Problem description: Omit the pictures and output every entry below exactly as written.

── Record excerpts ──

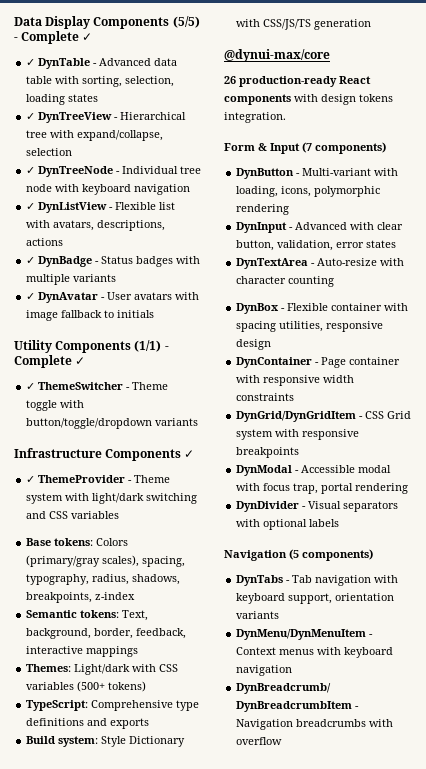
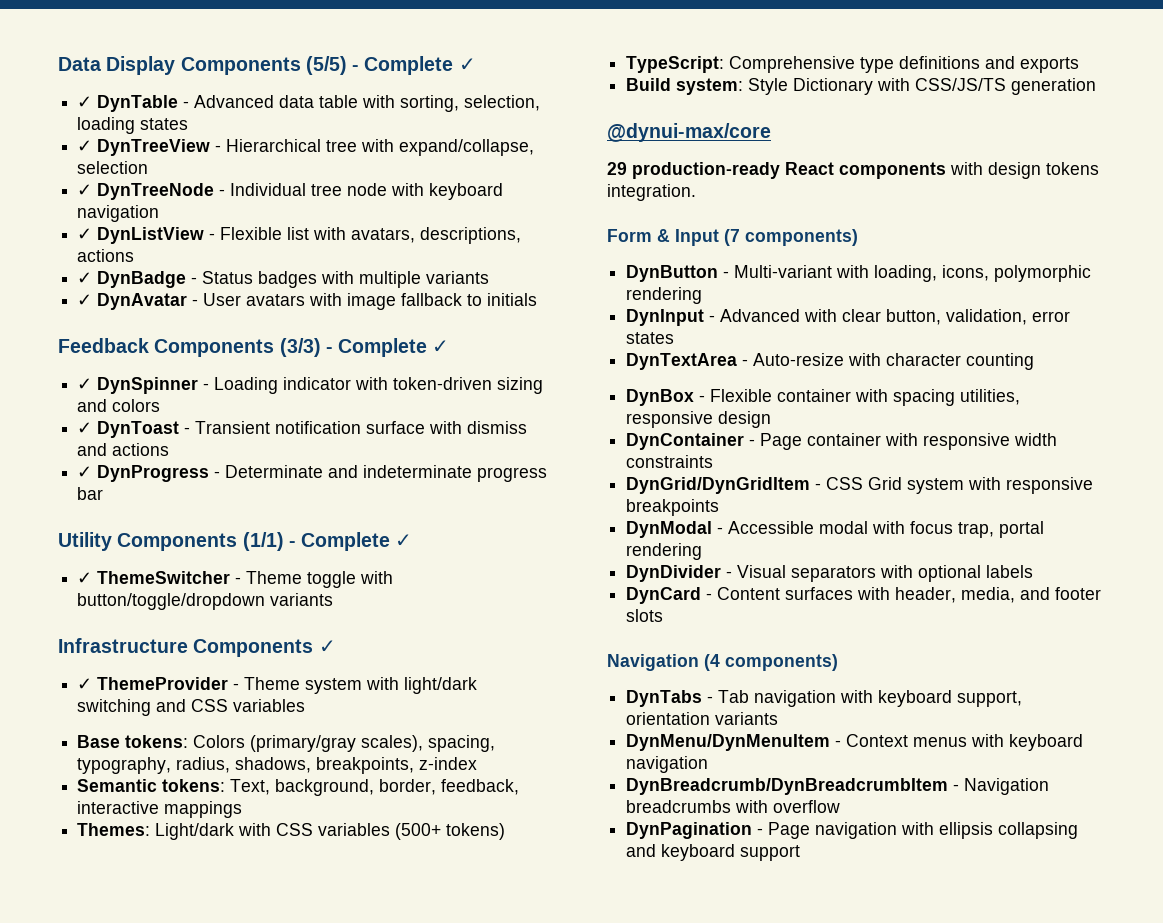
+ Feedback Components (3/3) - Complete ✓
+ ✓ DynSpinner - Loading indicator with token-driven sizing and colors
+ ✓ DynToast - Transient notification surface with dismiss and actions
+ ✓ DynProgress - Determinate and indeterminate progress bar
- 26 production-ready React components with design tokens integration.
+ 29 production-ready React components with design tokens integration.
- Navigation (5 components)
+ DynCard - Content surfaces with header, media, and footer slots
+ Navigation (4 components)
+ DynPagination - Page navigation with ellipsis collapsing and keyboard support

───

Reply to the task:
+ Feedback Components (3/3) - Complete ✓
+ ✓ DynSpinner - Loading indicator with token-driven sizing and colors
+ ✓ DynToast - Transient notification surface with dismiss and actions
+ ✓ DynProgress - Determinate and indeterminate progress bar
- 26 production-ready React components with design tokens integration.
+ 29 production-ready React components with design tokens integration.
- Navigation (5 components)
+ DynCard - Content surfaces with header, media, and footer slots
+ Navigation (4 components)
+ DynPagination - Page navigation with ellipsis collapsing and keyboard support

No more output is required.